::: Data extract

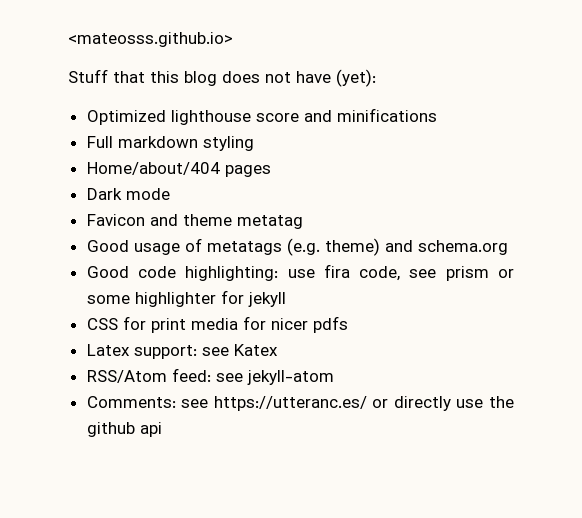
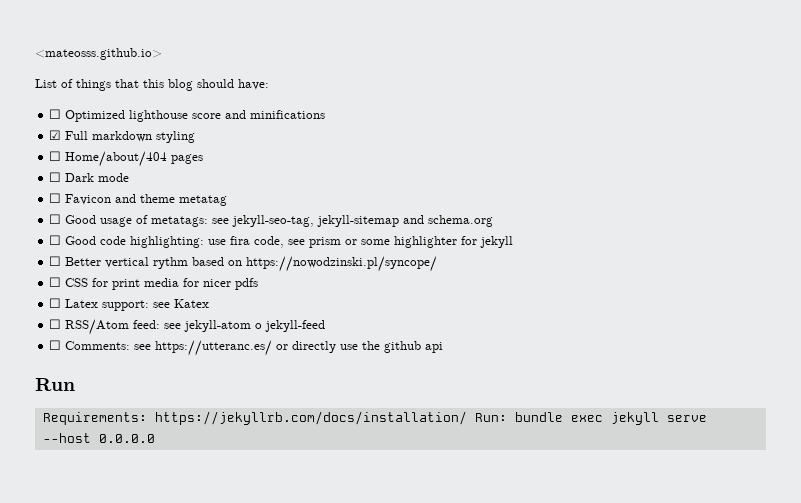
[68,69,376,87] Stuff that this blog does not have (yet): // -> [35,79,269,91] [49,109,62,119] List of things that this blog should have: // ☐
(437, 115) none -> [49,130,62,140] ☑
(254, 143) none -> [49,151,62,161] ☐
(271, 171) none -> [49,172,62,182] ☐
(170, 194) none -> [49,193,62,203] ☐
(303, 222) none -> [49,214,62,224] ☐
[206,238,380,256] metatags (e.g. theme) -> [151,215,400,227] metatags: see jekyll-seo-tag, jekyll-sitemap
(508, 247) none -> [49,235,62,245] ☐
(286, 299) none -> [49,256,438,272] [49,277,62,287] ☐ Better vertical rythm based on https://nowodzinski.pl/syncope/ // ☐
(348, 324) none -> [49,298,62,308] ☐
(278, 350) none -> [49,319,62,329] ☐
(334, 377) // -> [255,320,326,332] [49,340,62,350] o jekyll-feed // ☐
(162, 429) none -> [35,378,75,391] [42,411,707,425] [42,433,155,443] // Run // Requirements: https://jekyllrb.com/docs/installation/ Run: bundle exec jekyll serve --host 0.0.0.0

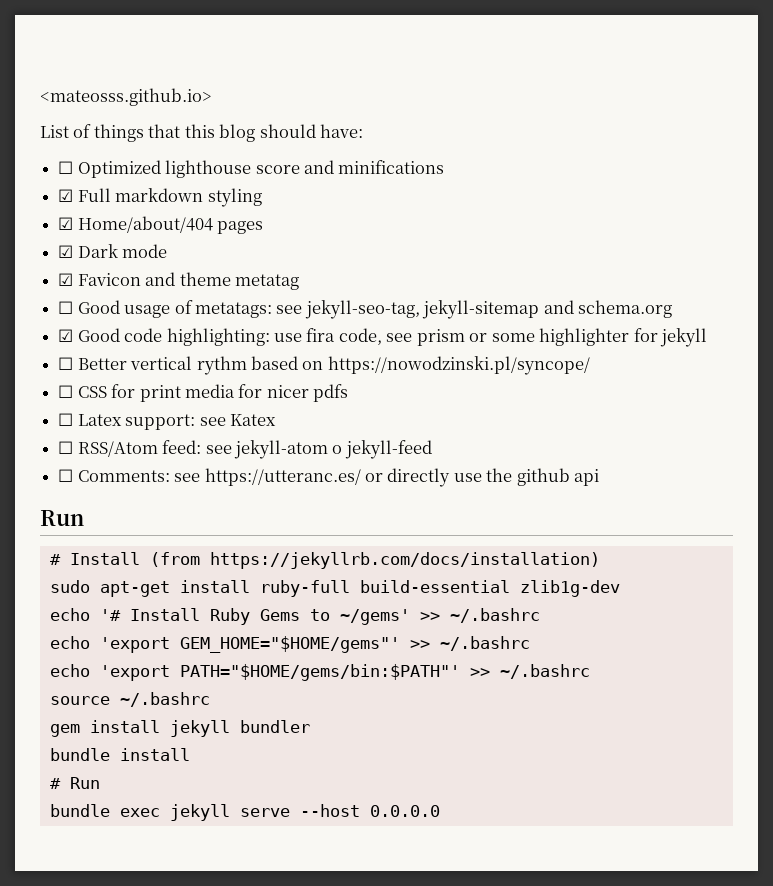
[49,151,62,161] ☐ -> [58,217,74,230] ☑
[49,172,62,182] ☐ -> [58,245,74,258] ☑
[49,193,62,203] ☐ -> [58,273,74,286] ☑
[49,235,62,245] ☐ -> [58,329,74,342] ☑
[42,411,507,425] Requirements: https://jekyllrb.com/docs/installation/ Run: -> [49,552,600,569] [49,580,620,597] [49,608,540,625] [49,636,530,653] [49,664,590,681] [49,692,210,707] [49,720,310,737] [49,748,190,761] [49,777,100,789] # Install (from https://jekyllrb.com/docs/installation) // sudo apt-get install ruby-full build-essential zlib1g-dev // echo '# Install Ruby Gems to ~/gems' >> ~/.bashrc // echo 'export GEM_HOME="$HOME/gems"' >> ~/.bashrc // echo 'export PATH="$HOME/gems/bin:$PATH"' >> ~/.bashrc // source ~/.bashrc // gem install jekyll bundler // bundle install // # Run //

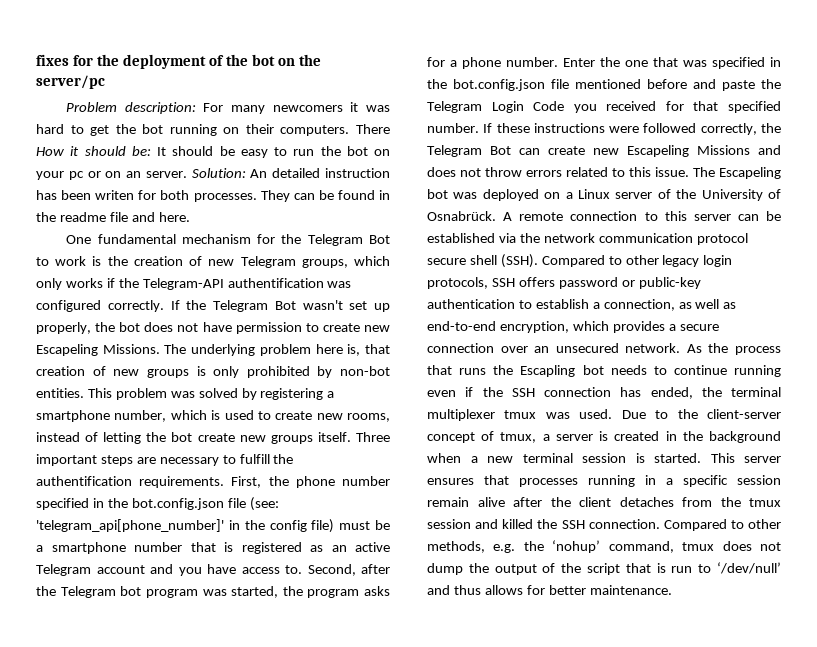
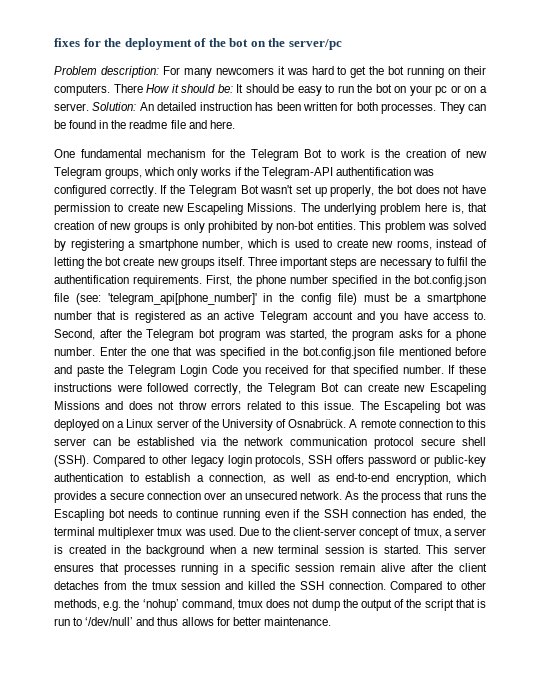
[126,171,142,178] an -> [480,86,488,93] a
[95,190,135,200] writen -> [302,102,337,111] written
[239,454,270,464] fulfill -> [446,257,468,266] fulfil

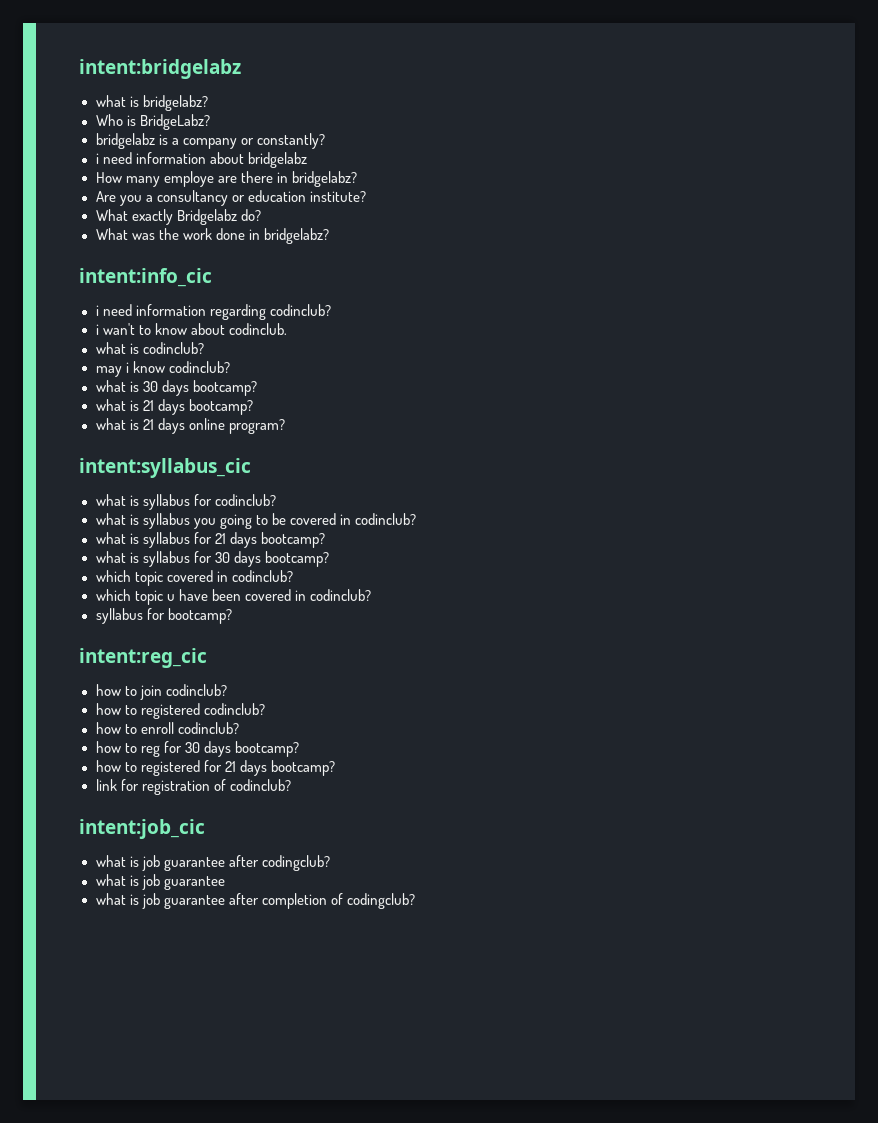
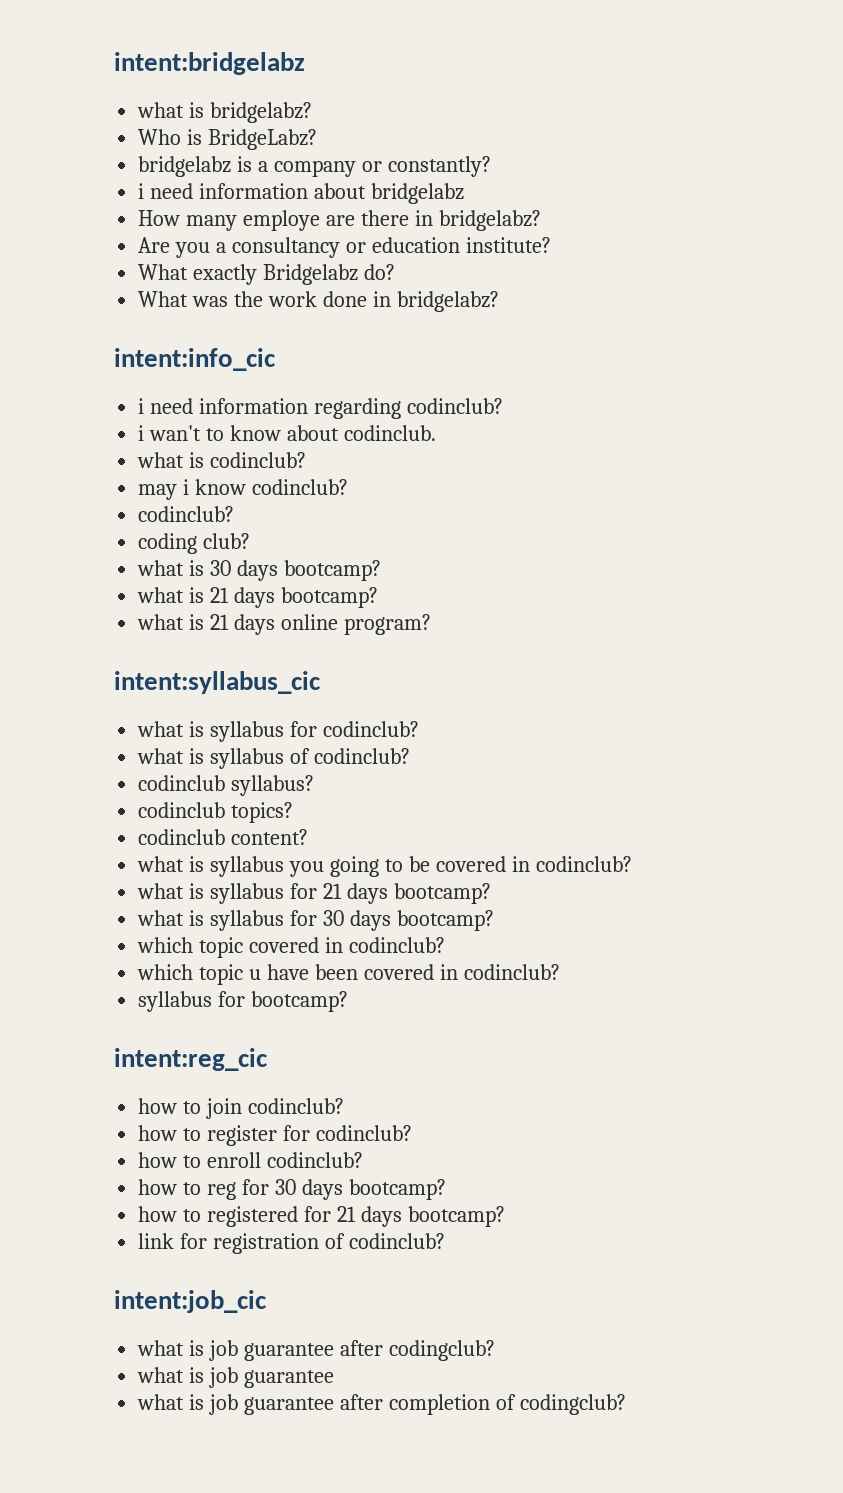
(230, 367) none -> [138,506,235,522] [138,533,251,554] // codinclub? // coding club?
(276, 500) none -> [137,748,410,769] [138,775,315,796] [138,802,294,823] [138,829,309,845] // what is syllabus of codinclub? // codinclub syllabus? // codinclub topics? // codinclub content?
[140,703,200,719] registered -> [207,1125,311,1146] register for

::::::

Problem requirements
Give the entries again, exactly and in full, with no image included.

Completed exercise
[68,69,376,87] Stuff that this blog does not have (yet): // -> [35,79,269,91] [49,109,62,119] List of things that this blog should have: // ☐
(437, 115) none -> [49,130,62,140] ☑
(254, 143) none -> [49,151,62,161] ☐
(271, 171) none -> [49,172,62,182] ☐
(170, 194) none -> [49,193,62,203] ☐
(303, 222) none -> [49,214,62,224] ☐
[206,238,380,256] metatags (e.g. theme) -> [151,215,400,227] metatags: see jekyll-seo-tag, jekyll-sitemap
(508, 247) none -> [49,235,62,245] ☐
(286, 299) none -> [49,256,438,272] [49,277,62,287] ☐ Better vertical rythm based on https://nowodzinski.pl/syncope/ // ☐
(348, 324) none -> [49,298,62,308] ☐
(278, 350) none -> [49,319,62,329] ☐
(334, 377) // -> [255,320,326,332] [49,340,62,350] o jekyll-feed // ☐
(162, 429) none -> [35,378,75,391] [42,411,707,425] [42,433,155,443] // Run // Requirements: https://jekyllrb.com/docs/installation/ Run: bundle exec jekyll serve --host 0.0.0.0

[49,151,62,161] ☐ -> [58,217,74,230] ☑
[49,172,62,182] ☐ -> [58,245,74,258] ☑
[49,193,62,203] ☐ -> [58,273,74,286] ☑
[49,235,62,245] ☐ -> [58,329,74,342] ☑
[42,411,507,425] Requirements: https://jekyllrb.com/docs/installation/ Run: -> [49,552,600,569] [49,580,620,597] [49,608,540,625] [49,636,530,653] [49,664,590,681] [49,692,210,707] [49,720,310,737] [49,748,190,761] [49,777,100,789] # Install (from https://jekyllrb.com/docs/installation) // sudo apt-get install ruby-full build-essential zlib1g-dev // echo '# Install Ruby Gems to ~/gems' >> ~/.bashrc // echo 'export GEM_HOME="$HOME/gems"' >> ~/.bashrc // echo 'export PATH="$HOME/gems/bin:$PATH"' >> ~/.bashrc // source ~/.bashrc // gem install jekyll bundler // bundle install // # Run //

[126,171,142,178] an -> [480,86,488,93] a
[95,190,135,200] writen -> [302,102,337,111] written
[239,454,270,464] fulfill -> [446,257,468,266] fulfil

(230, 367) none -> [138,506,235,522] [138,533,251,554] // codinclub? // coding club?
(276, 500) none -> [137,748,410,769] [138,775,315,796] [138,802,294,823] [138,829,309,845] // what is syllabus of codinclub? // codinclub syllabus? // codinclub topics? // codinclub content?
[140,703,200,719] registered -> [207,1125,311,1146] register for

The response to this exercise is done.